Authored by roman.shirokiy on Feb 15 2016, 6:08 AM.

Details

Summary

The patch fixes PR26314. Before rL257134 there was in fact no restriction for pointer access function to be strided over innermost loop. This fix mostly keeps rL257134 logic, but relaxes "stride-over-innermost loop" condition in "AccessAnalysis::canCheckPtrAtRT" function. It allows vectorization in the case described in PR26314.

Diff Detail

Event Timeline

roman.shirokiy retitled this revision from to [LAA] Function 'isStridedPtr' returns additional result “Loop *Lp” via function argument and add appropriate checks out of the 'isStridedPtr'..
roman.shirokiy updated this object.
roman.shirokiy added reviewers: hfinkel, Ayal, anemet.
roman.shirokiy added a subscriber: llvm-commits.
Ayal edited edge metadata.Apr 5 2016, 5:57 PM

Looks ok to me; leaving for Hal or Adam to formally LGTMize.

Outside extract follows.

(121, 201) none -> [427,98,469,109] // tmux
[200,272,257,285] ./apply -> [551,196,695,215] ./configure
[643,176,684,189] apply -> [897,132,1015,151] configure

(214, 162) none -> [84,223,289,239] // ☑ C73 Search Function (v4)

include/llvm/Analysis/LoopAccessAnalysis.h
655–661

Preds? (Admittedly not part of your patch)

Suggest to start by describing that the function "Returns the stride of \p Ptr or zero if \p Ptr is not strided". Then add that "\p Lp is an output parameter, expected to be null on entry; if \Ptr is strided across loop L, \Lp is set to L."

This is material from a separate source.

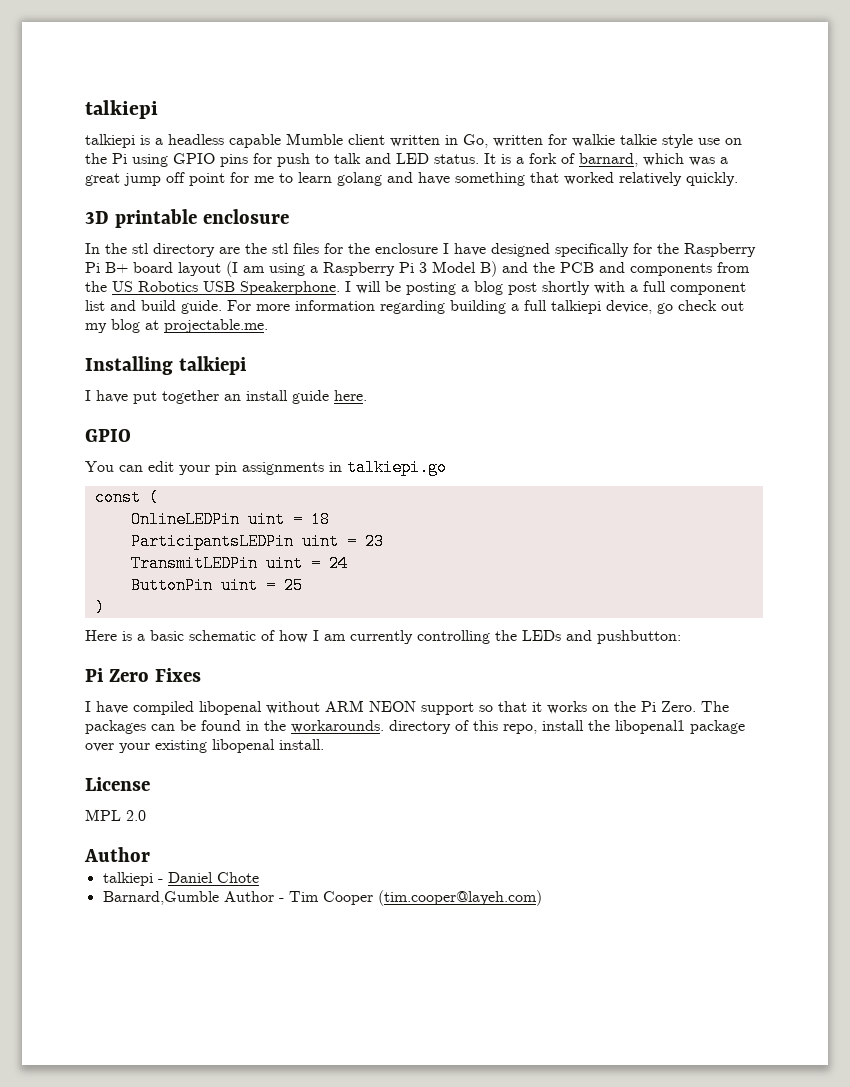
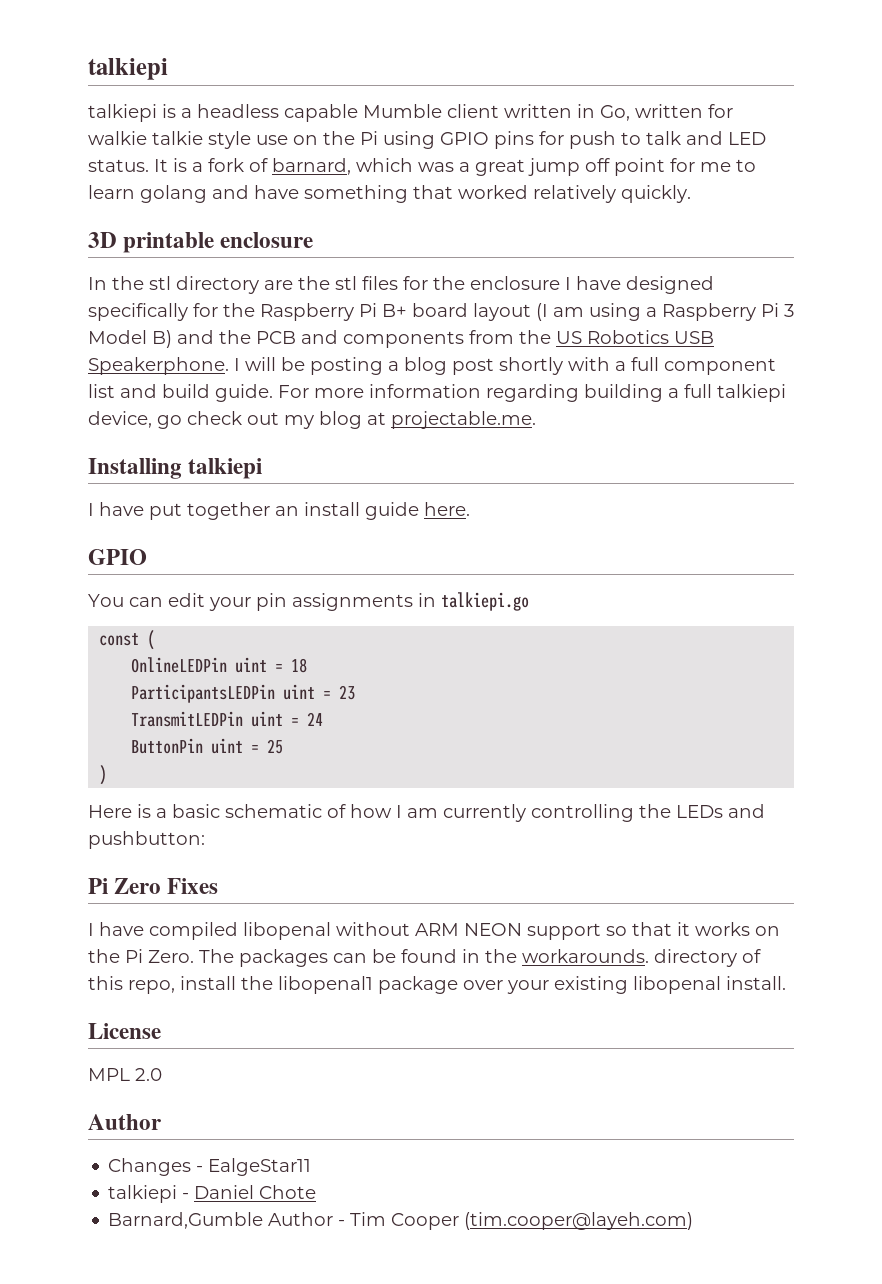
(150, 854) none -> [108,1158,312,1176] // Changes - EalgeStar11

If \Ptr is strided across multiple loops (as in PR26314), \Lp is set to the innermost of them, right?

Alternatively isStridedPtr() can return Lp and set the Stride as an output parameter. That however would require two checks for consecutivity.

It might have been clearer to call this getStrideOfPtr().

lib/Analysis/LoopAccessAnalysis.cpp
586

"&& Lp != nullptr &&" >> "&& Lp &&"

861–871

func. >> function

test/Analysis/LoopAccessAnalysis/stride-vectorization.ll
3 ↗(On Diff #47987)

better check for a vector type?

anemet requested changes to this revision.Apr 7 2016, 6:30 PM
anemet edited edge metadata.
anemet added inline comments.
lib/Transforms/Vectorize/LoopVectorize.cpp
5003–5004

Rather than complicating the interface of isStridedPtr, we should just check ScalarEvoluiton::isLoopInvariant on the SCEV of Ptr here.

test/Analysis/LoopAccessAnalysis/stride-vectorization.ll
1 ↗(On Diff #47987)

Please don't put vectorization-only tests under LAA. Those should go under Transforms/LoopVectorize.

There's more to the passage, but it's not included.